GDB wrote:MRCA was the official project designation, from 1969. When Panavia was formed to make a multi role combat aircraft for the UK, West Germany and Italy.
I remember when the Airfix model kit of it came out, around the time the first prototype flew, they ran ads titled 'The Tornado That's Sweeping Europe'.
While you don't base things on model kits I'm pretty certain by the time the first prototype got airborne, it was named Tornado.
MRCA hardly trips off the tongue either.
Plus they would hardly name an ambitious new aircraft after a failed WW2 design, it's because it never or hardly entered service, so few were built, who remembers it?

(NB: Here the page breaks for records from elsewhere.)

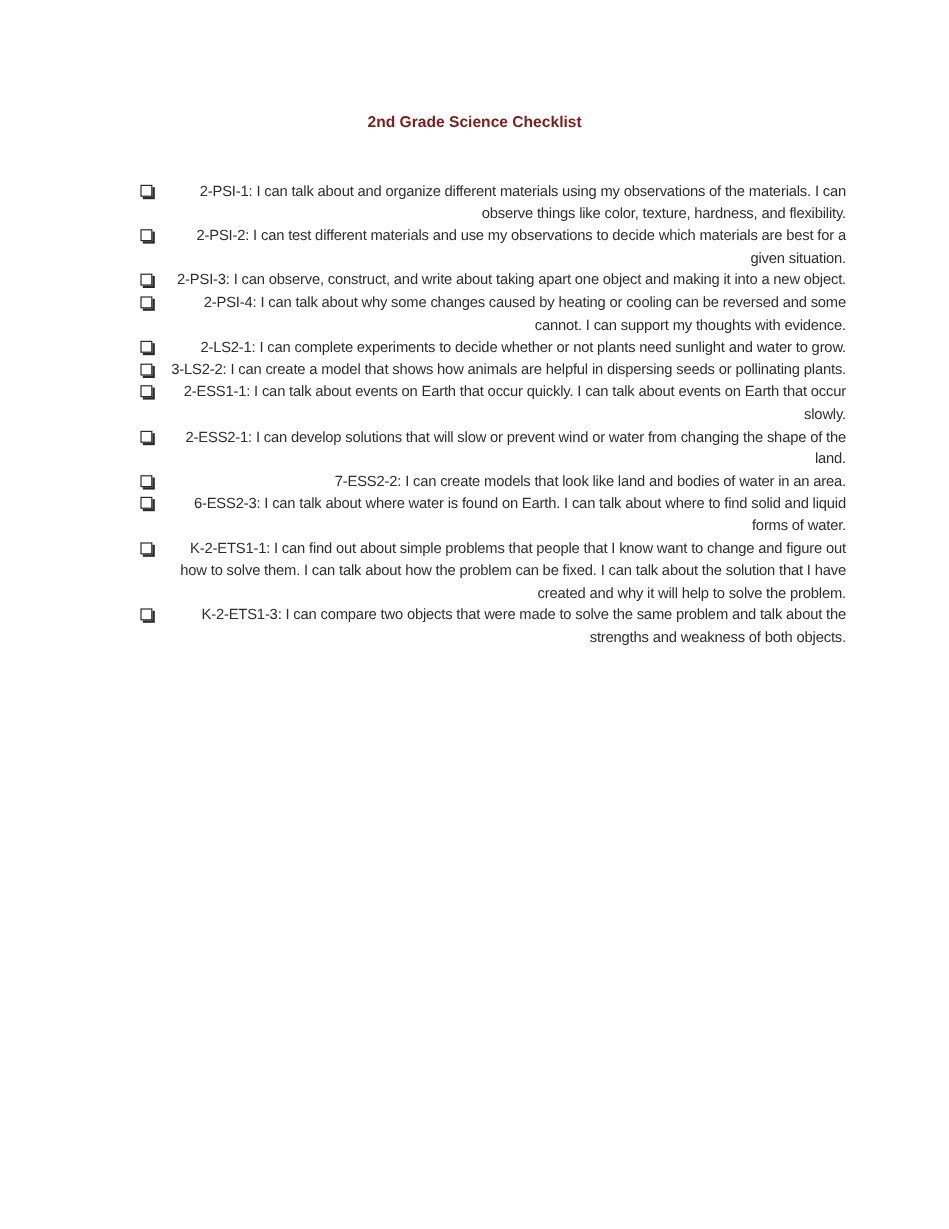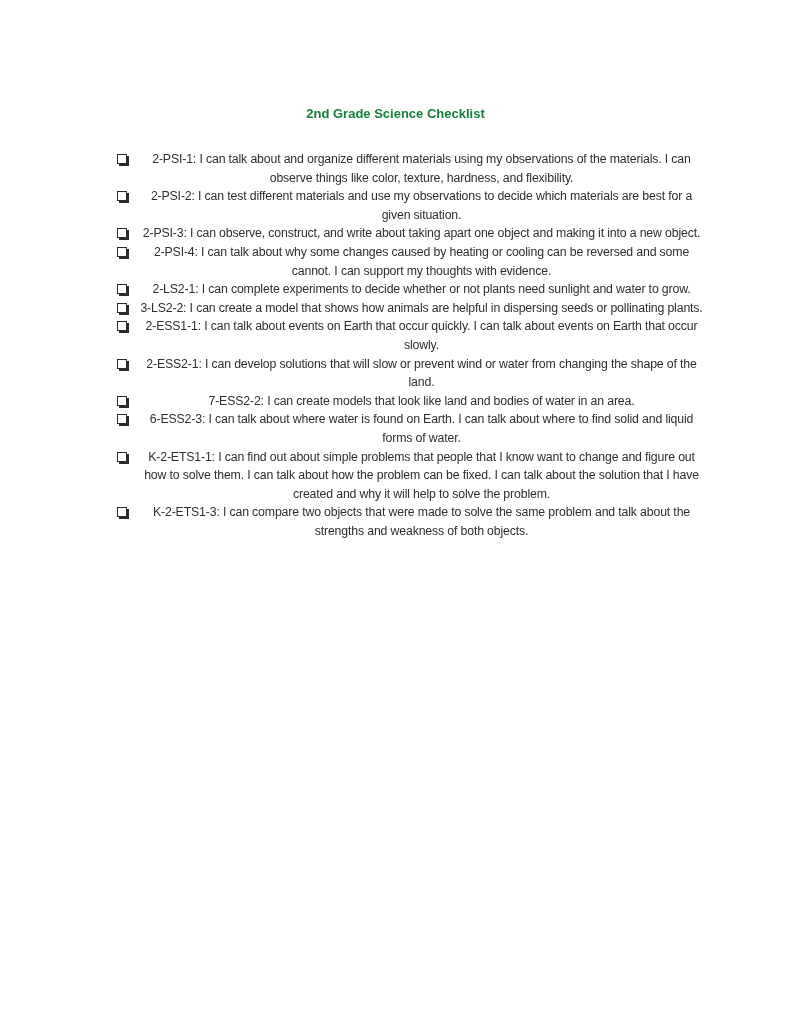--- a/index.html
+++ b/index.html
@@ -15,26 +15,26 @@
     font-family: "Liberation Sans", sans-serif;
     color: #2e2e2e;
     box-sizing: border-box;
     overflow: hidden;
   }
   .doc-title {
     position: absolute;
     top: 94px;
     left: 0;
     right: 0;
-    margin: 12px;
+    margin: 0;
     text-align: center;
     font-size: 13px;
     font-weight: 700;
     letter-spacing: 0;
-    color: #15803d;
+    color: #7f1d1d;
   }
   .checklist {
     position: absolute;
     top: 150px;
     left: 117px;
     width: 592px;
     margin: 0;
     padding: 0;
     list-style: none;
   }
@@ -56,21 +56,21 @@
     border: 1.4px solid #2a2a2a;
     box-shadow: 2px 2px 0 0 #2a2a2a;
   }
   .item-text {
     display: block;
     width: 567px;
     font-size: 12.3px;
     line-height: 18.6px;
     letter-spacing: -0.15px;
     color: #2e2e2e;
-    text-align: center;
+    text-align: right;
   }
 </style>
 </head>
 <body>
 
 <div class="page">
   <h1 class="doc-title">2nd Grade Science Checklist</h1>
   <ul class="checklist">
   <li class="check-item">
     <span class="checkbox-cell">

I'll take your second point first; I'm not suggesting that they named the new Tornado after the "failed WW2 design", merely that it was a coincidence. Are you now suggesting that they named the Eurofighter Typhoon after the successful WWII design? That is definitely news to me. I just thought that was a coincidence too. Since you mentioned one coincidence, I thought it was an oversight not to mention the other. That is all.
As for your first point; when did the Tornado name take over from the MRCA appellation? There could well have been a time when both names were in common use. But I did promise you a link if it was required, and so here is Flight International from January 1976, well over a year
after the prototype flew. In fact it refers to MRCA P.06. (the sixth prototype)
https://www.flightglobal.com/FlightPDFA ... 200049.PDFI can find other references throughout 1975 to back this up, whereas I cannot find any mention of "Tornado" until Hansard dated 1977.
But ahead of all that, the clincher must be this little gem.
"In 1975 Airfix released the MRCA in kit form....". Elsewhere it uses the name Tornado, but not in conjunction with the 1975 Airfix kit.